Your doctor looked at your testosterone number, said it was normal, and sent you home. But you're still exhausted, your libido is flat, and your body isn't recovering the way it used to. That's not in your head, and it's not a mystery. It's a measurement problem.

To understand why, you need to understand what testosterone actually does once it enters your bloodstream, because it doesn't just float around freely and do its job. The system is more complicated than that, and the complication matters.

When your liver produces a protein called sex hormone binding globulin, or SHBG, which is essentially a transport protein that latches onto testosterone and carries it through the bloodstream, the testosterone it grabs cannot enter your cells. It is locked out. Biologically inert. SHBG holds testosterone so tightly that the bond doesn't break under normal physiological conditions, which means any testosterone attached to it is not driving your energy, your libido, your muscle recovery, or your mood.

Here is the breakdown that most lab reports don't show you. Roughly 44% of your testosterone is bound tightly to SHBG and effectively unavailable. Another 50% is loosely attached to a protein called albumin, which is a weak enough bond that the testosterone can detach when your tissues actually need it. That leaves about 2% circulating completely free in your blood, unbound and immediately usable. The free fraction plus the albumin-bound fraction together are called bioavailable testosterone, and that's the pool your body is actually drawing from.

So when your lab comes back showing total testosterone of 600 nanograms per deciliter and your doctor says you're normal, that number includes everything: the locked-up SHBG-bound testosterone, the albumin-bound fraction, and the tiny free fraction. It tells you how much testosterone is in your blood. It does not tell you how much your body can use.

A man with a total testosterone of 600 and high SHBG can have less usable testosterone than a man with a total of 400 and low SHBG. A 2015 study from the European Male Ageing Study following 3,369 men confirmed this directly, finding that free testosterone was far more predictive of hypogonadal symptoms like low libido, poor energy, and reduced morning erections than total testosterone. Total T and symptoms simply didn't track together the way free T and symptoms did.

A 2022 study found that relying on total testosterone alone misdiagnosed functional hypogonadism in 8.4% of symptomatic men, meaning roughly 1 in 12 men who genuinely had a testosterone problem were told they were fine because no one measured the right number.

The clinical standard for estimating free testosterone, developed by Vermeulen in 1999, uses a calculation that requires total testosterone, SHBG, and albumin together. You can't back-calculate free T from total T alone. SHBG is a required input. Without it, the picture is incomplete by design.

This is why SHBG matters beyond just interpretation. It is the variable. It is the thing that can change while your total testosterone stays the same and make you feel dramatically worse or dramatically better.

SHBG production happens in the liver, and several things drive it up or down. Age is one of them. SHBG tends to rise as men get older, which is part of why a man can have essentially the same total testosterone at 50 as he had at 35 and feel completely different. The testosterone didn't change much. The SHBG did.

But the more actionable driver is metabolic health, specifically insulin sensitivity. Insulin directly suppresses SHBG production in the liver. When insulin signaling is working well, the liver produces less SHBG, and more of your testosterone stays in the bioavailable pool. When insulin resistance develops, that suppression weakens, SHBG rises, and the same total testosterone output results in less free testosterone reaching your cells.
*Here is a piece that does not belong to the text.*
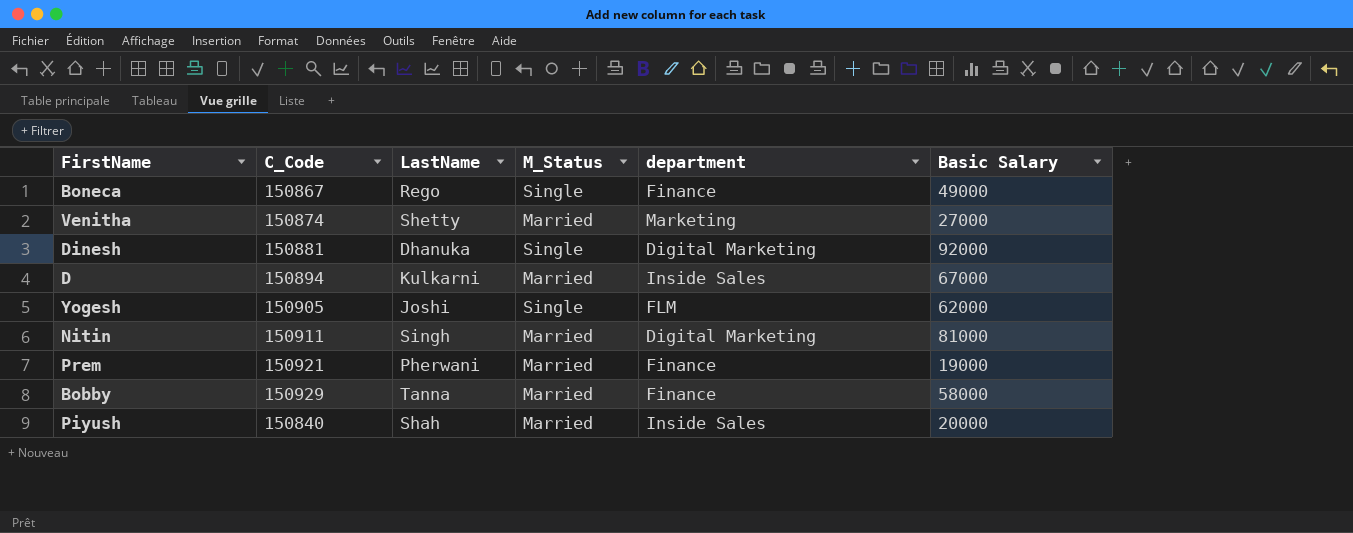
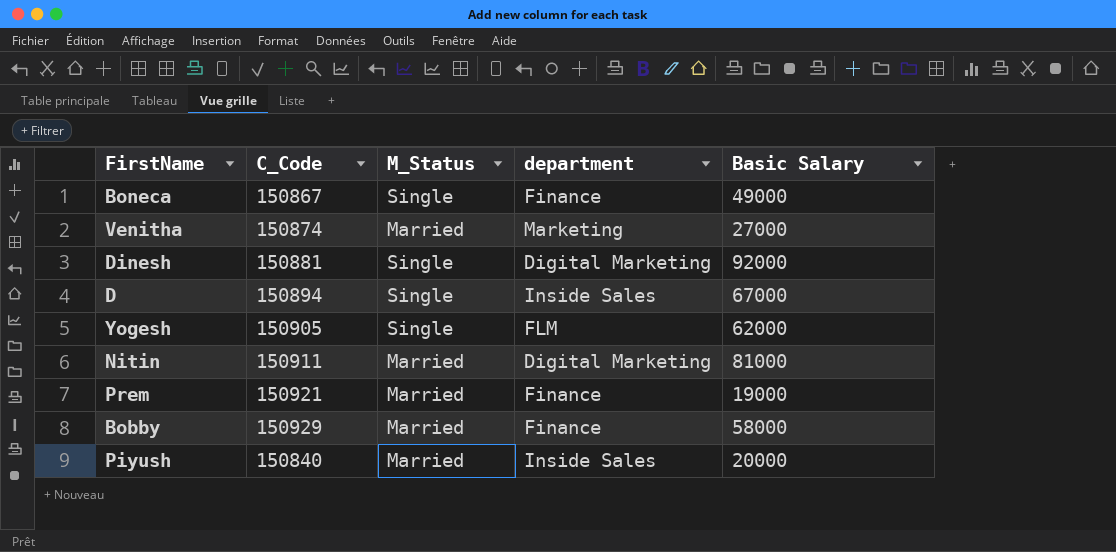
column LastName | position: 3 -> none
D | M_Status: Married -> Single

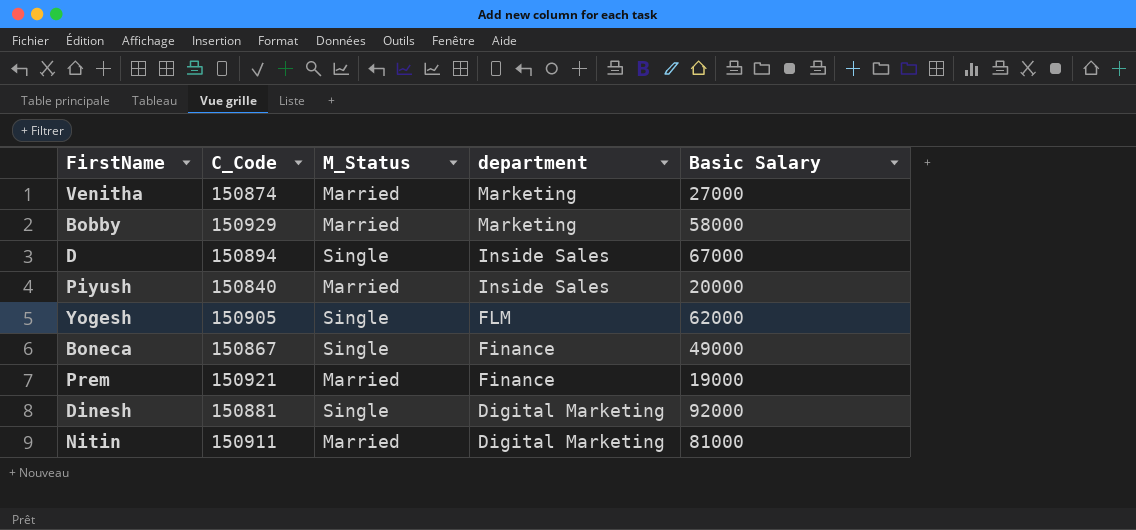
row order: none -> department descending
Bobby | department: Finance -> Marketing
A 2018 study in Andrologia found that in obese men, insulin resistance and SHBG levels were independently correlated with low free testosterone, and importantly, insulin resistance appeared to be the primary driver rather than body weight itself. This distinction matters because it means two men at the same weight can have very different SHBG levels depending on how metabolically healthy they are.

The research on metabolic syndrome extends this further. A 2010 study in Diabetes Care found that men in the lowest SHBG quartile had approximately twice the risk of metabolic syndrome compared to those with higher SHBG, which shows that this isn't just a testosterone story. SHBG is functioning as a metabolic signal, reflecting something about how well the whole system is running.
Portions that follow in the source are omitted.